"E os sacerdotes os mataram e com o seu sangue fizeram expiação do pecado sobre o altar para reconciliar a todo o Israel porque o rei tinha ordenado que se fizesse aquele holocausto e sacrifício pelo pecado por todo o Israel"
Textus Receptus
"e os sacerdotes os mataram, e com o seu sangue eles fizeram expiação sobre o altar, para reconciliar todo o Israel; porque o rei ordenara que a oferta queimada e a oferta pelo pecado fossem feitas por todo o Israel. "

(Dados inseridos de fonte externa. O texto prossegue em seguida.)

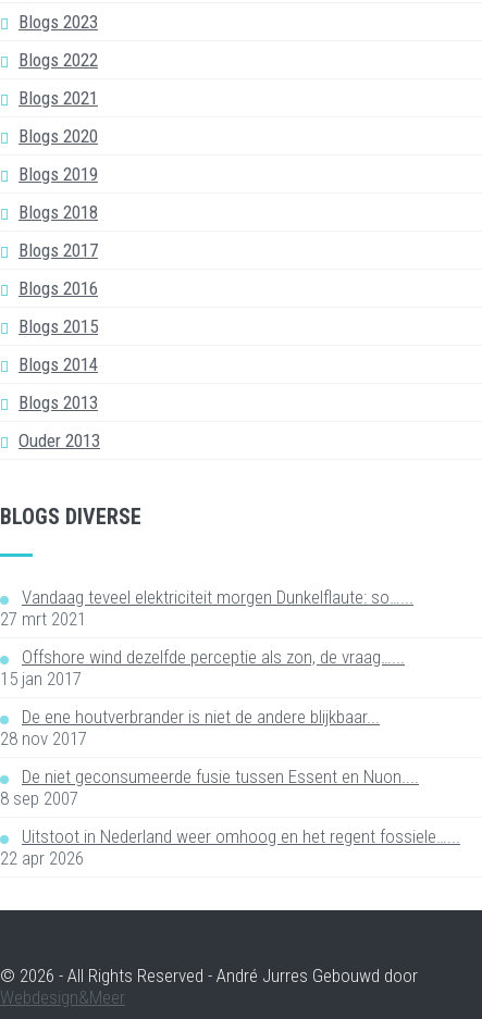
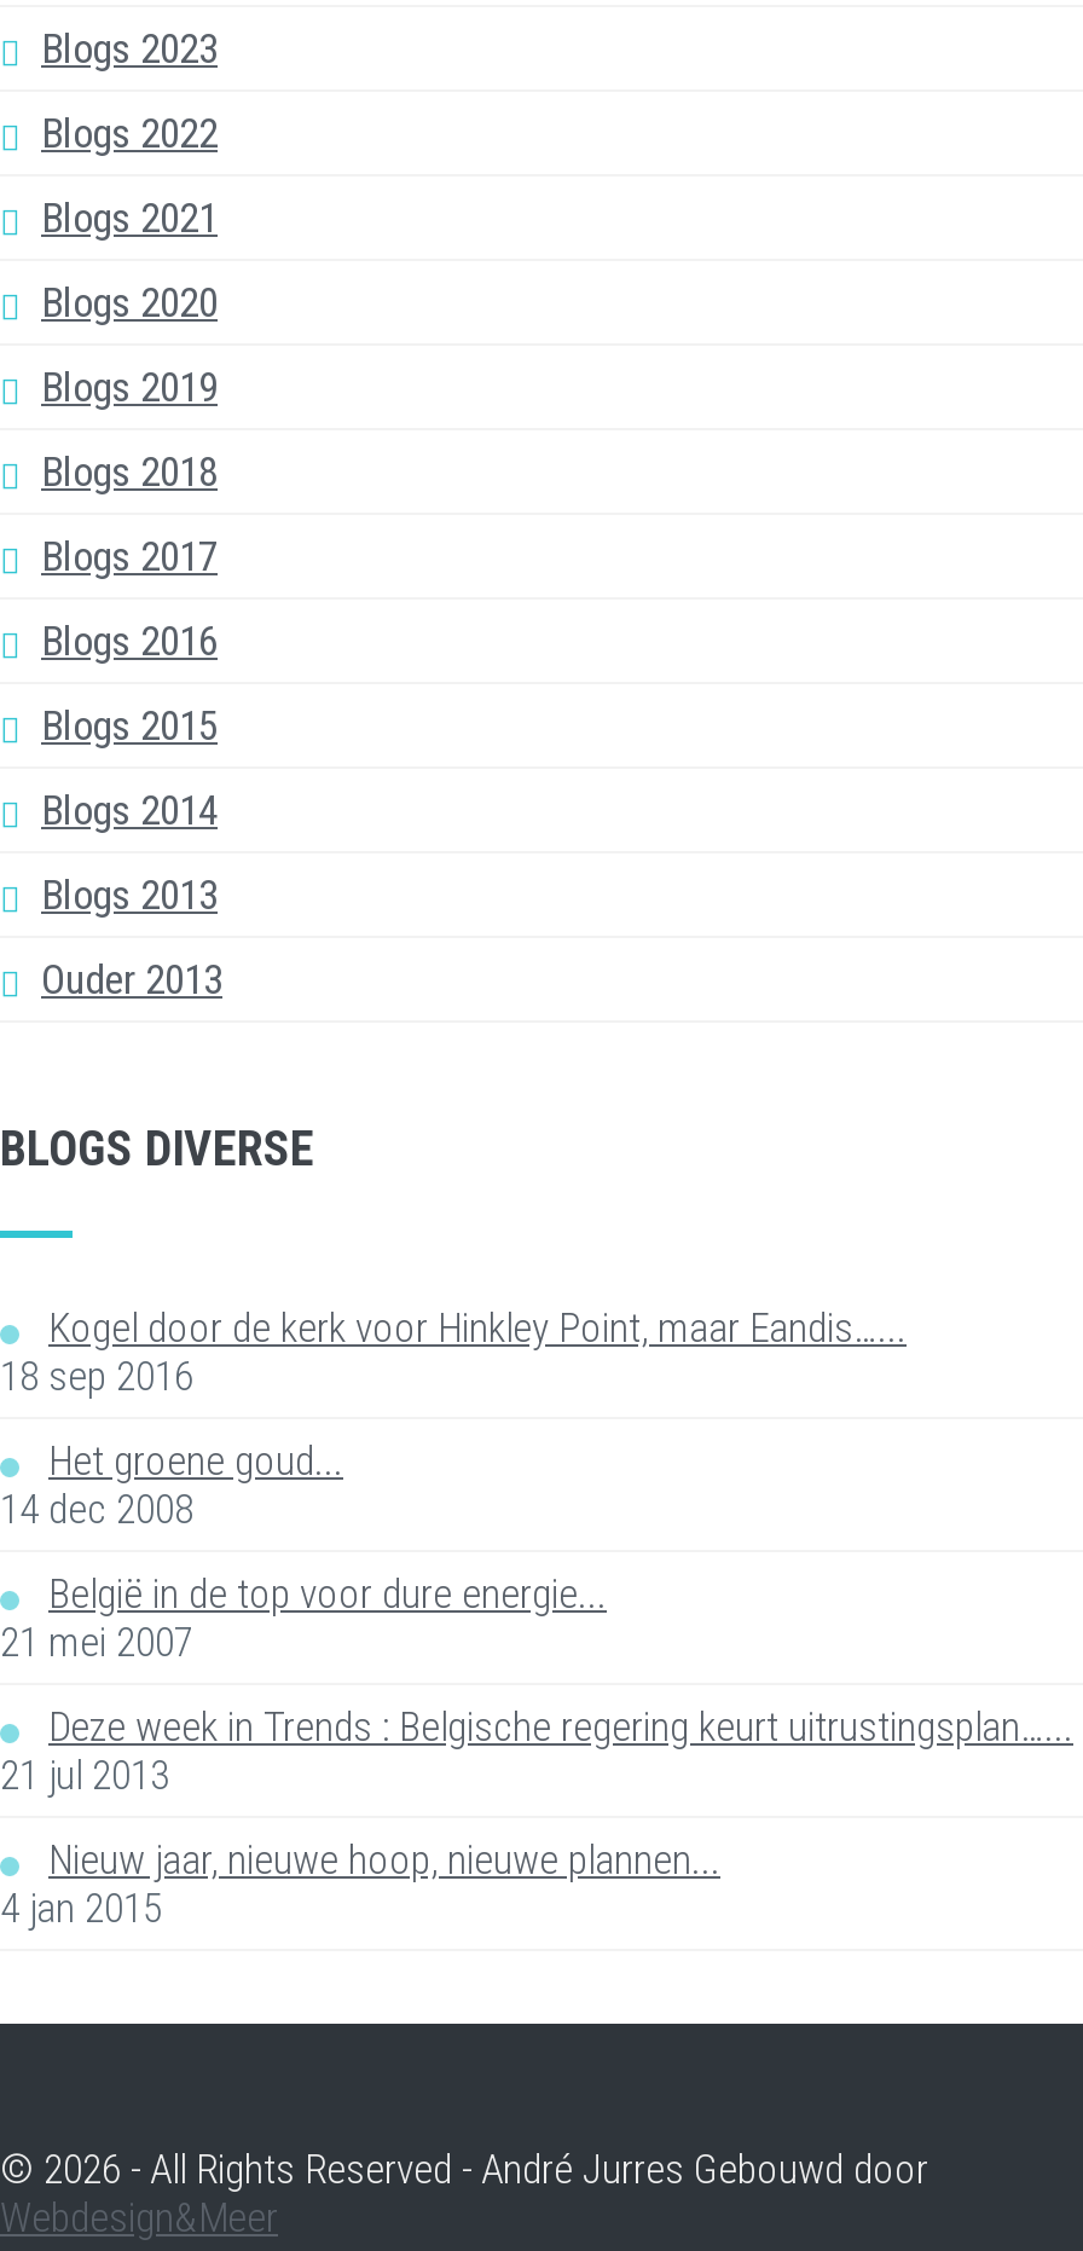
[0,586,413,629] Vandaag teveel elektriciteit morgen Dunkelflaute: so…... | 27 mrt 2021 -> [0,1302,907,1399] Kogel door de kerk voor Hinkley Point, maar Eandis…... | 18 sep 2016
[0,646,405,689] Offshore wind dezelfde perceptie als zon, de vraag…... | 15 jan 2017 -> [0,1435,343,1532] Het groene goud... | 14 dec 2008
[0,705,380,749] De ene houtverbrander is niet de andere blijkbaar... | 28 nov 2017 -> [0,1568,607,1665] België in de top voor dure energie... | 21 mei 2007
[0,765,419,809] De niet geconsumeerde fusie tussen Essent en Nuon.... | 8 sep 2007 -> [0,1701,1073,1798] Deze week in Trends : Belgische regering keurt uitrustingsplan…... | 21 jul 2013
[0,825,460,868] Uitstoot in Nederland weer omhoog en het regent fossiele…... | 22 apr 2026 -> [0,1834,720,1931] Nieuw jaar, nieuwe hoop, nieuwe plannen... | 4 jan 2015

O sacrifício dos animais, realizado pelos sacerdotes sobre o altar, servia como expiação pelos pecados de todo o Israel, conforme ordenado pelo rei. Este ato visava a reconciliação nacional.
Explicação Histórica
O termo hebraico para 'expiação do pecado' (כִּפֻּר אָשָׁם - kippur asham) indica um ato de cobrir ou anular o pecado através de um sacrifício substitutivo. 'Reconciliar' (לְרַצּוֹת - l'rutzot) significa apaziguar ou tornar aceitável. O 'holocausto' (עֹלָה - olah) e o 'sacrifício pelo pecado' (חַטָּאת - chattat) eram tipos específicos de ofertas no Antigo Testamento, cada um com propósito distinto na expiação.
Interpretação Doutrinária
Este evento demonstra a necessidade da expiação sacrificial para a remoção do pecado e a restauração da comunhão com Deus. Na teologia da CCB, este sacrifício do Antigo Testamento aponta para o sacrifício perfeito e final de Jesus Cristo na cruz, que é a base da nossa reconciliação com Deus. A ordenança do rei reflete a importância da liderança e obediência à Palavra de Deus na vida da congregação.
Aplicação Prática
Assim como o povo de Israel necessitava de expiação para se reconciliar com Deus, nós, hoje, encontramos essa reconciliação unicamente através do sangue de Jesus Cristo. Devemos reconhecer nossos pecados, buscar o arrependimento e a fé no sacrifício redentor de Cristo, que nos purifica e nos torna aceitáveis a Deus.
Precauções de Leitura
Não se deve interpretar este versículo de forma literalista, como se os sacrifícios de animais pudessem, por si sós, remover o pecado de forma definitiva. Eles eram figuras do sacrifício de Cristo. Além disso, a autoridade do rei aqui é subordinada à lei de Deus, e não deve ser vista como um modelo para a imposição de práticas religiosas em desacordo com a revelação divina.